Black Swan ~ (USA, 2010)

My instincts at last year’s TIFF was to stay away from this one. Even when it was released here, I shrugged. Then the Golden Globes were announced: nominations for the two lead actresses, best picture, best director . The critics love it. So does the audience it seems. My instincts were right. This film is a lazy fake.

Here’s what annoys me: how hard is it to tell a story through the eyes of a disturbed protagonist? You can do anything and don’t have to worry about continuity. This is lazy narrative. So to reward the director especially, is a joke. In my opinion it’s not even a very good film: high on melodrama, low on taut narrative.

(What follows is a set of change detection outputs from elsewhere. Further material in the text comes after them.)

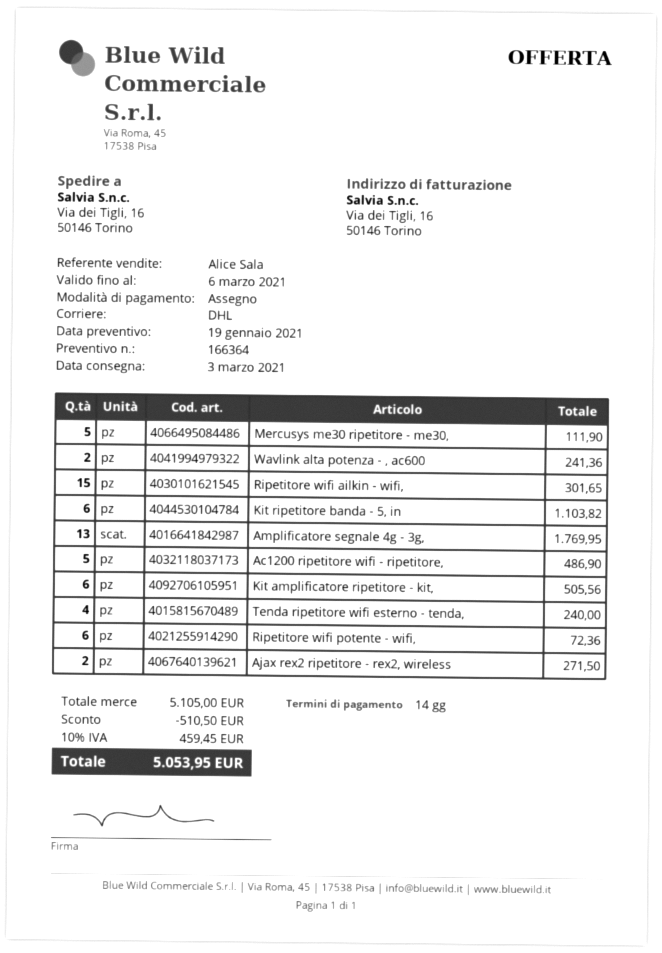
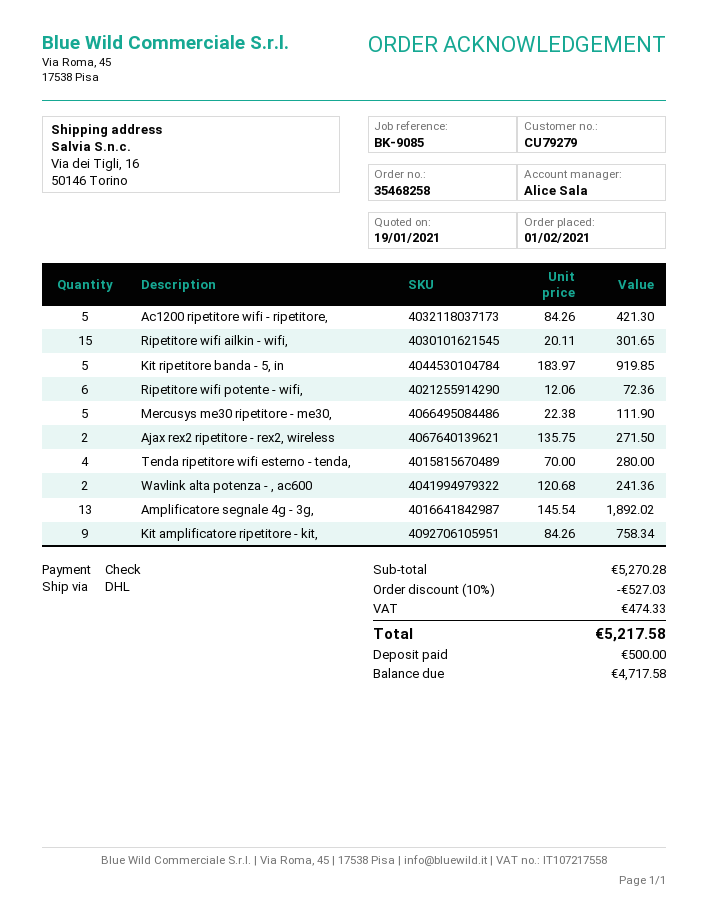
Kit ripetitore banda - 5, in: 6 for 1103.82 -> 5 for 919.85
Amplificatore segnale 4g - 3g,: 13 for 1769.95 -> 13 for 1892.02
Ac1200 ripetitore wifi - ripetitore,: 5 for 486.90 -> 5 for 421.30
Kit amplificatore ripetitore - kit,: 6 for 505.56 -> 9 for 758.34
Tenda ripetitore wifi esterno - tenda,: 4 for 240.00 -> 4 for 280.00
subtotal: 5105.00 -> 5270.28
discount: 510.50 -> 527.03
tax: 459.45 -> 474.33
total: 5053.95 -> 5217.58

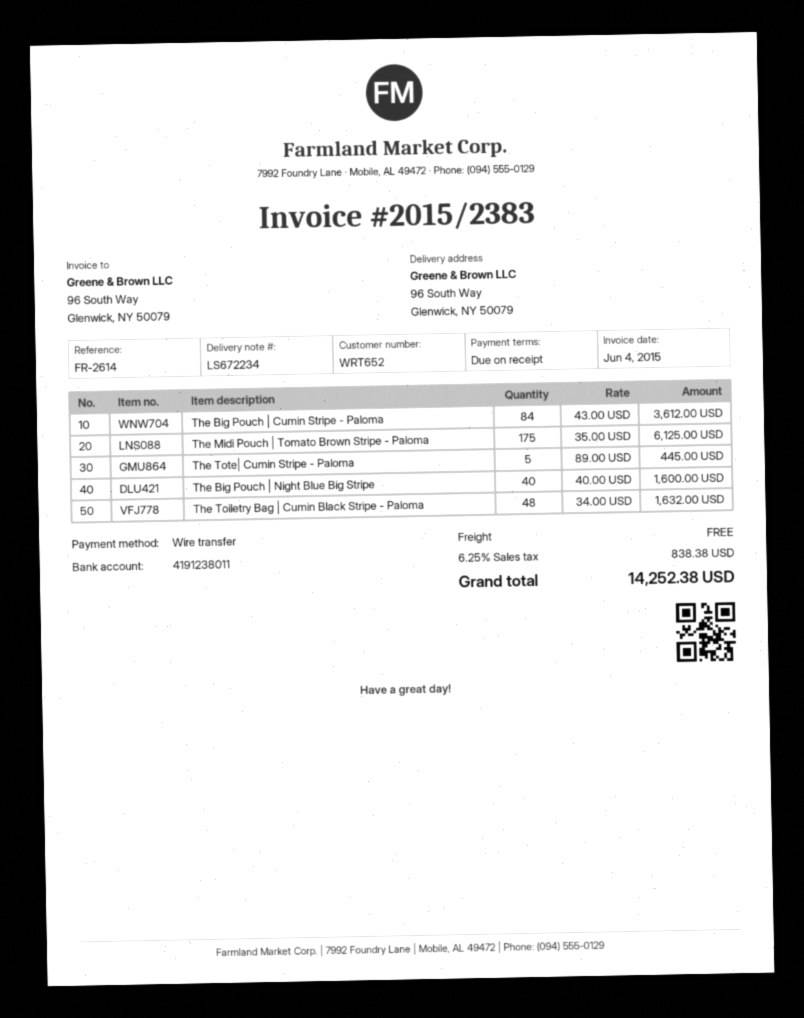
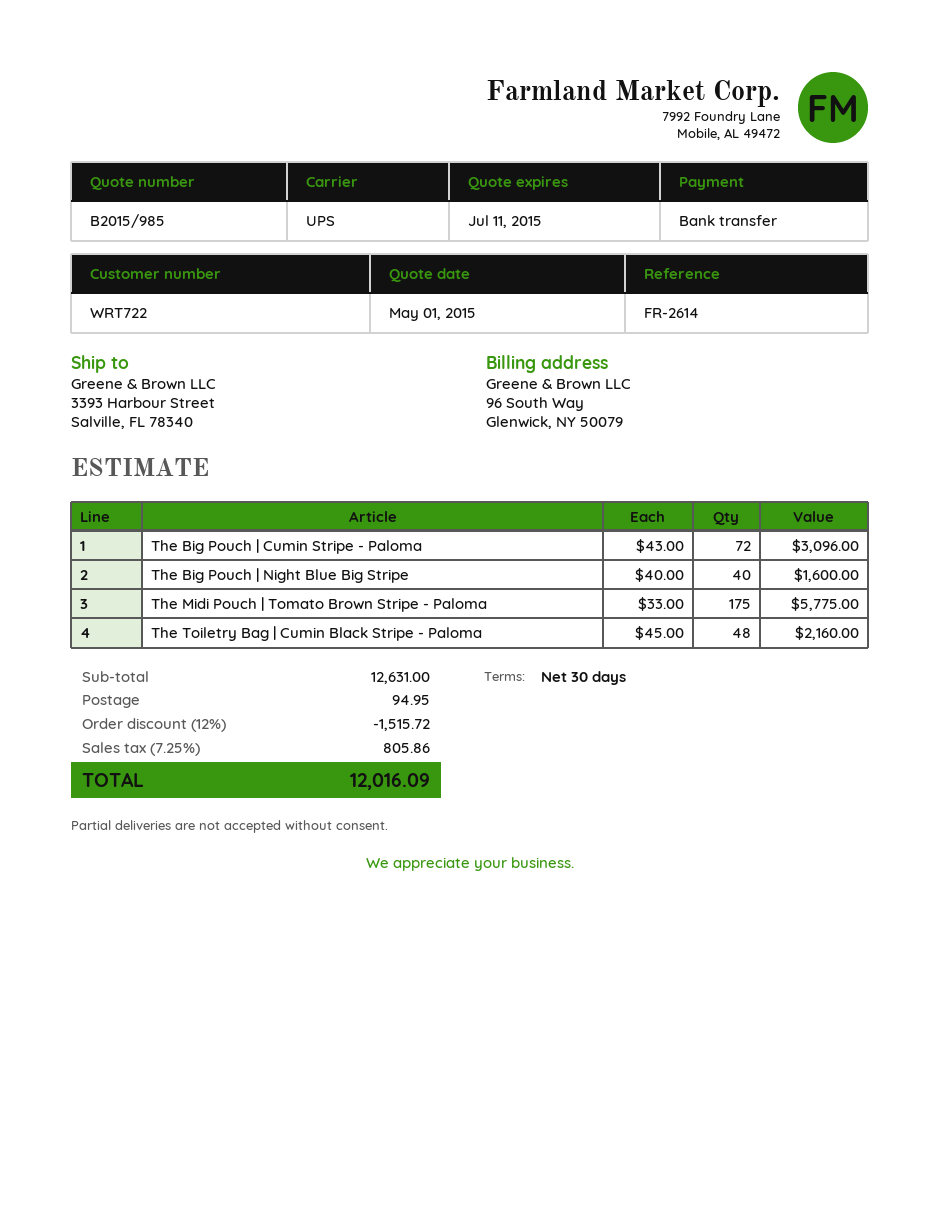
payment terms: on receipt -> 30 days
customer number: WRT652 -> WRT722
ship to: 96 South Way, Glenwick, NY 50079 -> 3393 Harbour Street, Salville, FL 78340
The Big Pouch | Cumin Stripe - Paloma: 84 x 43.00 = 3612.00 -> 72 x 43.00 = 3096.00
The Midi Pouch | Tomato Brown Stripe - Paloma: 175 x 35.00 = 6125.00 -> 175 x 33.00 = 5775.00
The Tote| Cumin Stripe - Paloma: 5 x 89.00 = 445.00 -> none
The Toiletry Bag | Cumin Black Stripe - Paloma: 48 x 34.00 = 1632.00 -> 48 x 45.00 = 2160.00
discount: none -> 12% = 1515.72
shipping: 0.00 -> 94.95
tax: 6.25% = 838.38 -> 7.25% = 805.86
total: 14252.38 -> 12016.09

I can give you Natalie Portman (though Jennifer Lawrence is better in Winter’s Bone) – I haven’t seen the others as yet. I can certainly give you Mila Kunis in her supporting role and she may well deserve it (though Melissa Leo and Amy Adams are very good in The Fighter). Matter of fact, Winona Ryder could easily have been nominated for her role as the fading ballerina, pushed out by the company director.

Portman plays Nina, a member of a New York ballet company who has not quite risen to the top. Technically, she’s perfect, but she lacks that extra something. She still lives at home with her mother (Barbara Hershey) who used to be a ballet performer herself, until she gave it up to have Nina. Or so she says. Hershey’s character (Erica) seems to be ambivalent about her daughters career. She pushes her and supports her, but left lingering is the thought that maybe mom doesn’t really want her daughter to surpass her in her career. When she gets her big chance, she begins her freak out, abusing her body and becoming paranoid about others wanting her role. She is perfect as the White Swan (virginal), but lacks the sexuality and abandon to plays the Black Swan). This is where it gets murky. But not in the director’s mind, apparently.

I really did not like the film, only giving it the rating I did because of the very good acting by four professional actresses.